Ночь была звездная и безоблачная. Ярко светился ковш Большой Медведицы, весело подмигивал желтоватый Сириус, льдисто поблескивала голубоватая Вега, а в необозримой дали тусклой молочной дорожкой через все небо протянулось неисчислимое множество звездочек Млечного Пути.
И не было им никакого дела до крошечной пылинки во Вселенной, которой была крохотная Земля.
Что им Исады, что им Рязанское княжество, сама Русь, да и вообще вся планета? Из своего царственного далека они и не замечали ее, и даже не знали о ее существовании. И уж тем более не могли догадываться о том, какая страшная трагедия назревает поутру на одном из ее маленьких кусочков.
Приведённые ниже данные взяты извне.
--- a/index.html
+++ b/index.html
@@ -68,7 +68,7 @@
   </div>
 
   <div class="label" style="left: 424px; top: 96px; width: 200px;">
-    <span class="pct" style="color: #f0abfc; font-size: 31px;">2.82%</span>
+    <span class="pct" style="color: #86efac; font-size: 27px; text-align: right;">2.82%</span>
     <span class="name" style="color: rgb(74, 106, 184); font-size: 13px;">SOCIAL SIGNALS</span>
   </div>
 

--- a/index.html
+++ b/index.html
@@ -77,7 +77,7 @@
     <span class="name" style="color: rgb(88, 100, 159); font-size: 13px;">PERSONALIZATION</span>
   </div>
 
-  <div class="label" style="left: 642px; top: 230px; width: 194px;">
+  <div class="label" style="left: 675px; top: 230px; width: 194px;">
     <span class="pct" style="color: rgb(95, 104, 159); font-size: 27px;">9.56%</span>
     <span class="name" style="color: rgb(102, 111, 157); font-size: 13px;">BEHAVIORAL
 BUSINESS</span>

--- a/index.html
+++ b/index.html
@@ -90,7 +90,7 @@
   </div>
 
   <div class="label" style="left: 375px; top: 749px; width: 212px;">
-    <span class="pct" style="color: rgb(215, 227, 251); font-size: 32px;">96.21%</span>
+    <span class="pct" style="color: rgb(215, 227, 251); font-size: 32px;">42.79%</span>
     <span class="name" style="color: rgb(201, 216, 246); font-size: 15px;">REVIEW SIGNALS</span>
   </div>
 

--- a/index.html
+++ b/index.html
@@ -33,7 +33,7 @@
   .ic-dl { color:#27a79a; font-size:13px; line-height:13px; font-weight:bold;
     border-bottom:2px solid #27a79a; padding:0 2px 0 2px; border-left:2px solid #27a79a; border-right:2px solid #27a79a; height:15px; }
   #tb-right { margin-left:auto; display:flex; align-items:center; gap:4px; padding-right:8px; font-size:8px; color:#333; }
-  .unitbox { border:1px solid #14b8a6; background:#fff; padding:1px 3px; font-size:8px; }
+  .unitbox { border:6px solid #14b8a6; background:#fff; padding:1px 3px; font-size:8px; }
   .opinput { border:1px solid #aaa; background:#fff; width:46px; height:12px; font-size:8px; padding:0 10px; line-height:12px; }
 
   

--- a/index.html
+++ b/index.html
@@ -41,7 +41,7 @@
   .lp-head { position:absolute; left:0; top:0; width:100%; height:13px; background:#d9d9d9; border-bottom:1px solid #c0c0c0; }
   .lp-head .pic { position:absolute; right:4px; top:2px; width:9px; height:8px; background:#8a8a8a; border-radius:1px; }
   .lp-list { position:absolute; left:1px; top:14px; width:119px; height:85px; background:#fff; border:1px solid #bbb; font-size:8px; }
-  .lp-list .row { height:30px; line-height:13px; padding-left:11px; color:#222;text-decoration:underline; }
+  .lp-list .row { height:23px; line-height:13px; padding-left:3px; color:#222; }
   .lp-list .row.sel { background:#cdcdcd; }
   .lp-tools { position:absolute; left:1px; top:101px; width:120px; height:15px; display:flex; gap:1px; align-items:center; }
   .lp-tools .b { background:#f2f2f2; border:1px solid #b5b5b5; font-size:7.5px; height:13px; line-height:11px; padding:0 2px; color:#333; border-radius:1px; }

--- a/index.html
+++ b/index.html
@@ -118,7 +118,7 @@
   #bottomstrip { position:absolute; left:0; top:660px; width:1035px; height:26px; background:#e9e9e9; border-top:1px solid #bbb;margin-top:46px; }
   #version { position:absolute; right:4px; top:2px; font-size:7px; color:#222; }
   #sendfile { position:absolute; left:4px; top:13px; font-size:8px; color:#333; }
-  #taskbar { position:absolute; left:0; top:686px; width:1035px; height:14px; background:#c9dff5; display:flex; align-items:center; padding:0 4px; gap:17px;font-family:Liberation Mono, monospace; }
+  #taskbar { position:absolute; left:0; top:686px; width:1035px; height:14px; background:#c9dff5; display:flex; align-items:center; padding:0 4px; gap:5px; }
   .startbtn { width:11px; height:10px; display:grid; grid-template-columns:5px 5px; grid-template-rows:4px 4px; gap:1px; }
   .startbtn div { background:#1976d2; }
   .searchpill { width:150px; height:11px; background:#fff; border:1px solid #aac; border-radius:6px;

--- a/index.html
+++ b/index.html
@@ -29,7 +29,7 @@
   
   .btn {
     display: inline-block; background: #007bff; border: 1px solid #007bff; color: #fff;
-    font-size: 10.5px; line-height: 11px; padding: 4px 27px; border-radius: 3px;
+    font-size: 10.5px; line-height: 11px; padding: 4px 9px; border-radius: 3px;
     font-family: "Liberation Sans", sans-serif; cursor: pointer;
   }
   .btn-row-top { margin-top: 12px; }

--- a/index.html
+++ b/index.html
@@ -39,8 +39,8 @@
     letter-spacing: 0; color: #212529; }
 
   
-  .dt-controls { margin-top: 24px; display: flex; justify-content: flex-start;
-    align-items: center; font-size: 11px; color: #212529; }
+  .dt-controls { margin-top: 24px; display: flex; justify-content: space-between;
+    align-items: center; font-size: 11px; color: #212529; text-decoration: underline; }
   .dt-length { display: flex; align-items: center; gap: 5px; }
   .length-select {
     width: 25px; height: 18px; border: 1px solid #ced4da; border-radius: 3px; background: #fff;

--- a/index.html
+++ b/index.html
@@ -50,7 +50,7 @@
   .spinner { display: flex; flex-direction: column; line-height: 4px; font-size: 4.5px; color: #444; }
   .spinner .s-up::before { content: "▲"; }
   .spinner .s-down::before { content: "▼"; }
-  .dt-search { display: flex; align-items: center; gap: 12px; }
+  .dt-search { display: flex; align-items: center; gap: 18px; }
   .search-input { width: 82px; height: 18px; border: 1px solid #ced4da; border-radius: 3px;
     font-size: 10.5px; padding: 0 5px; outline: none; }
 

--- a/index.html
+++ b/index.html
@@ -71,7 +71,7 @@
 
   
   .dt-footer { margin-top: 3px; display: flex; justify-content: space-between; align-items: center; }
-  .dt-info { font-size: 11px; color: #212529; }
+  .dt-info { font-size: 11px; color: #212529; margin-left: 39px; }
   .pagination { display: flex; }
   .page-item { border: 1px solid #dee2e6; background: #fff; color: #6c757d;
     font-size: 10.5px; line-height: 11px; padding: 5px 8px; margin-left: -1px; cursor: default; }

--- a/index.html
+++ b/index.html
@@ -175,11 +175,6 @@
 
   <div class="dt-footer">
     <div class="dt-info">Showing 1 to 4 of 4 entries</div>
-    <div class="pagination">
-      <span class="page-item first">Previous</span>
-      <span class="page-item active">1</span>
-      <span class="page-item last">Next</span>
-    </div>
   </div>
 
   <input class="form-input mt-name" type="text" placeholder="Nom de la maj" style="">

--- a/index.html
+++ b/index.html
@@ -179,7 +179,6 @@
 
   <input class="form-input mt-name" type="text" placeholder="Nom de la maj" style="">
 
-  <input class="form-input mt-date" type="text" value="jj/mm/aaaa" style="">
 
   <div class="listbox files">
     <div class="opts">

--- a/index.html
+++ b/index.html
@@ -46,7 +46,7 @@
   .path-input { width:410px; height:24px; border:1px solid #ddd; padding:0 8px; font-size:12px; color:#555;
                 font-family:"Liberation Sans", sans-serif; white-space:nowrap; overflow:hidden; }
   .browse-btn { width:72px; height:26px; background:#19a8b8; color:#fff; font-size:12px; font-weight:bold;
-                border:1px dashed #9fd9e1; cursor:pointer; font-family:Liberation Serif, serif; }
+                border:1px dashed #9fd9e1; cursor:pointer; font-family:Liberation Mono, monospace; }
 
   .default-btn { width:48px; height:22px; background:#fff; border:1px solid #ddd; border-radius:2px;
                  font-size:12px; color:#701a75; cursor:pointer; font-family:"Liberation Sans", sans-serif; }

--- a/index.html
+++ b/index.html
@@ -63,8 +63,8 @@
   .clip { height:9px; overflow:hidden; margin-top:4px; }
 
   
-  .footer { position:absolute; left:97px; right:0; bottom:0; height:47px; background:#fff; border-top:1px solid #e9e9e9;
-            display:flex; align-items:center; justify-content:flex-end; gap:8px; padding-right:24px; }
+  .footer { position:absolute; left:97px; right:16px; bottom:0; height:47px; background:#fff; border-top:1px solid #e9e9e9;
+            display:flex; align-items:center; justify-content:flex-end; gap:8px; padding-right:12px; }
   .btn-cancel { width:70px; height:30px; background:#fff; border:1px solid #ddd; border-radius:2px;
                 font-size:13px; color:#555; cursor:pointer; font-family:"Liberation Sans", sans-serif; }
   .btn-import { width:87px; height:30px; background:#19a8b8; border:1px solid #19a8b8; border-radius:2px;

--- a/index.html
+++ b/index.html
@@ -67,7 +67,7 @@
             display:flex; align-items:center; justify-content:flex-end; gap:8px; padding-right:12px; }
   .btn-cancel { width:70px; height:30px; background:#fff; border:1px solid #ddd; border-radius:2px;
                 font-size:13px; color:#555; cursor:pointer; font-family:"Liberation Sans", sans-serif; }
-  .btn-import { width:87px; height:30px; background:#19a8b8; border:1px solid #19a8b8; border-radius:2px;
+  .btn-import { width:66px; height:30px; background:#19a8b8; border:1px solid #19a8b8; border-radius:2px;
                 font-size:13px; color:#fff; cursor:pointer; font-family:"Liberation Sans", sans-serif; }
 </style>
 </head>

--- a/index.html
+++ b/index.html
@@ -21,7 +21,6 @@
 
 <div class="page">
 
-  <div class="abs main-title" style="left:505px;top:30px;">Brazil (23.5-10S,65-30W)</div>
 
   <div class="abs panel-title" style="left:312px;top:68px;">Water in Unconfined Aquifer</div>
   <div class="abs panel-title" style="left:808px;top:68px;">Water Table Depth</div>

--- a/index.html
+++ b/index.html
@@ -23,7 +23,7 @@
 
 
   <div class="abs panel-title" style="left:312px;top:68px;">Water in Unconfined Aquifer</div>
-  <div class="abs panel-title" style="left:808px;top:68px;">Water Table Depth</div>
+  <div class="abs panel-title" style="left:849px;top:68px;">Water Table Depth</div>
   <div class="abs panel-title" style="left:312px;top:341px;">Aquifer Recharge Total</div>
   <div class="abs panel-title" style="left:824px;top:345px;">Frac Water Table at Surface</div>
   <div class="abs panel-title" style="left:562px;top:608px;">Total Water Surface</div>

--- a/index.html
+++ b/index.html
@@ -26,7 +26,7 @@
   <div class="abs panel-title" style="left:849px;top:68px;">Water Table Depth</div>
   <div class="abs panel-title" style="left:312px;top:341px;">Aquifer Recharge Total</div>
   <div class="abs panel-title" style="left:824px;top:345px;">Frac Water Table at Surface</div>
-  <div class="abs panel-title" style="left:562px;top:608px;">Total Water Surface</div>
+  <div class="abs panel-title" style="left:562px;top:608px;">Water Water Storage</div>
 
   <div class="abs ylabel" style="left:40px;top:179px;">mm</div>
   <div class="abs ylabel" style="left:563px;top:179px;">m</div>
Природа дышала покоем и умиротворением, какое бывает только в славную звездную ночь у реки после жаркого летнего дня.
В этот миг она как бы принимала прохладный душ, и все вокруг наслаждалось и пело, славя добрую чародейку, ласково окутавшую всех и вся своим темным плащом, богато изукрашенным звездными россыпями.
Беззаботно стрекотали кузнечики, звенели цикады, довольно распевали славную застольную песню лягушки, уже начавшие пиршество у густо поросшего камышом берега.
Безмолвно шевелила стебельками густая трава, трепетно принимая росу как священный дар и бережно накапливая ее, чтобы после, при дневном свете, отдать ее всю без остатка ласковому солнышку.
Ничто не предвещало беды.
Лишь луна, как и подобает мрачной царице ночи, властно рассылала во все стороны свой мертвенный бледный свет, осеняя им лица будущих убийц и ставя невидимую печать смерти на лики завтрашних невинных жертв.
Пока они еще все вместе пировали у жарких костров, вкушая поздний ужин, непринужденным весельем дышали их лица, и от всей души смеялись они шуткам своих признанных балагуров. Ночь сближала всех.
Единственным отличием было лишь то, что там, где горели костры Константиновых и Глебовых ратников, было больше смеха, грубее шутки, больнее остроты и язвительнее подковырки, да и оживление это было каким-то неестественным, напряженным.